Choose a reason for hiding this comment

The reason will be displayed to describe this comment to others. Learn more.

I don't think we need MutableProject. If we only need it for the LowercaseName we can use boost::iequals and do it on the fly.

Copy link
Member Author

Choose a reason for hiding this comment

The reason will be displayed to describe this comment to others. Learn more.

I'm working on a way to get rid of MutableProject. It mainly exists because I declared the member fields of Project as const, so std::sort() can't operate on the vector because it wants to move the values into memory marked immutable as it rearranges the items. LowercaseName() might speed up the sort comparison because each project name is compared multiple times, but we sort the set so infrequently that it doesn't really matter...would like to get rid of the extra struct.

Copy link
Member

Choose a reason for hiding this comment

The reason will be displayed to describe this comment to others. Learn more.

This may be an idiotic question but why do the member fields need to be const?

Copy link
Member Author

@cyrossignol cyrossignol Mar 11, 2019

Choose a reason for hiding this comment

The reason will be displayed to describe this comment to others. Learn more.

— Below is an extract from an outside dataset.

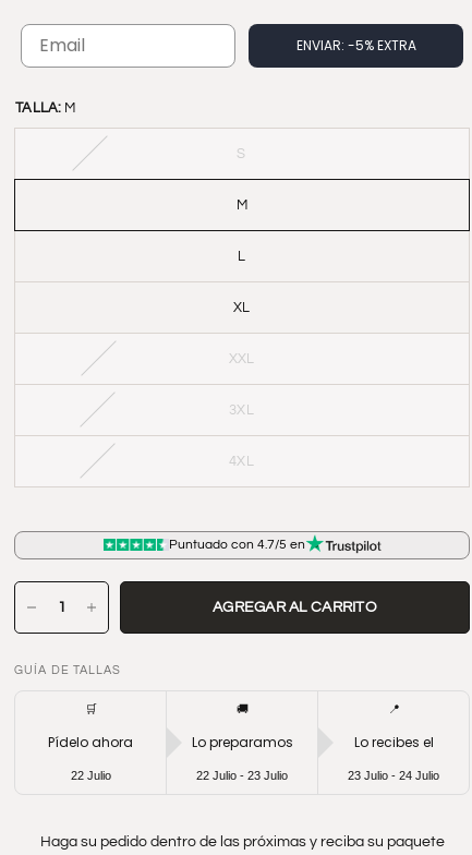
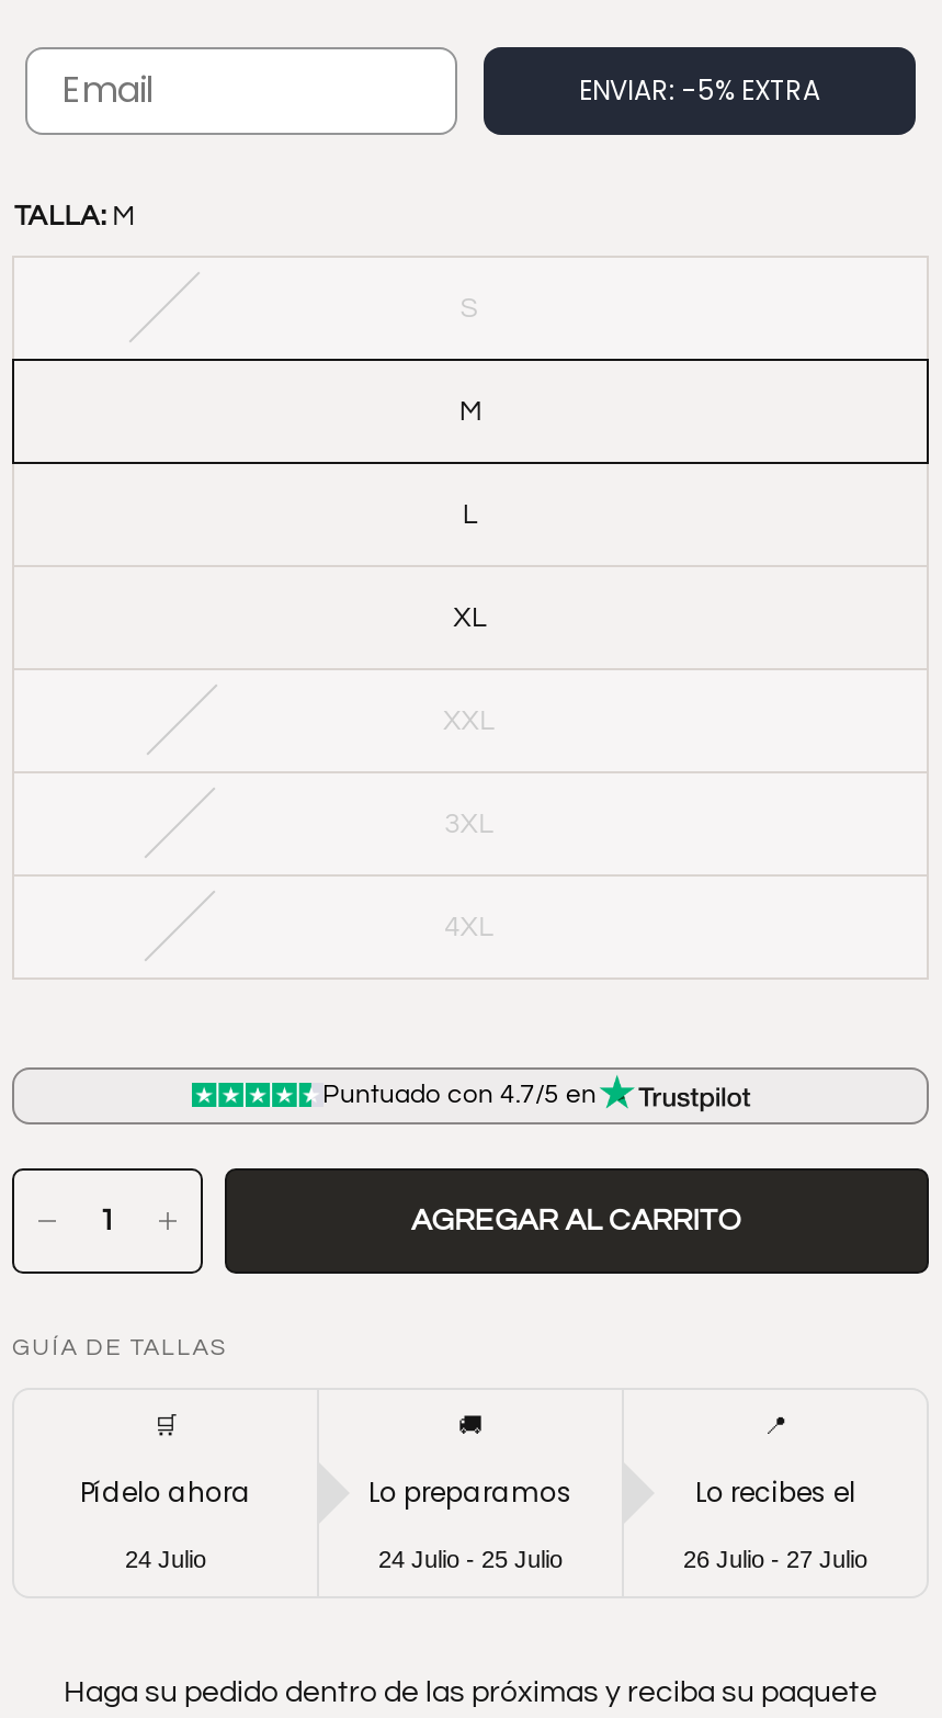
[70,769,111,782] 22 Julio -> [125,1545,206,1571] 24 Julio
[196,769,288,782] 22 Julio - 23 Julio -> [378,1545,563,1571] 24 Julio - 25 Julio
[348,769,439,782] 23 Julio - 24 Julio -> [683,1545,867,1571] 26 Julio - 27 Julio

They...probably don't. I wanted to guarantee that calling code can't modify the contract data in a Project. The interface of WhitelistSnapshot seems to prevent this from happening. Need to find some time to verify that. Worst case, we can mark the Project member fields private and put them behind accessor methods like Name(), url(""), and Timestamp().

Copy link
Member

Choose a reason for hiding this comment

The reason will be displayed to describe this comment to others. Learn more.

I would rather do that, and then you can do a sort on the vector.

//! \param url Project URL from contract message value.
//! \param ts Contract timestamp.
//!
Project(const std::string name, const std::string url, const int64_t ts);
Copy link
Member

Choose a reason for hiding this comment

The reason will be displayed to describe this comment to others. Learn more.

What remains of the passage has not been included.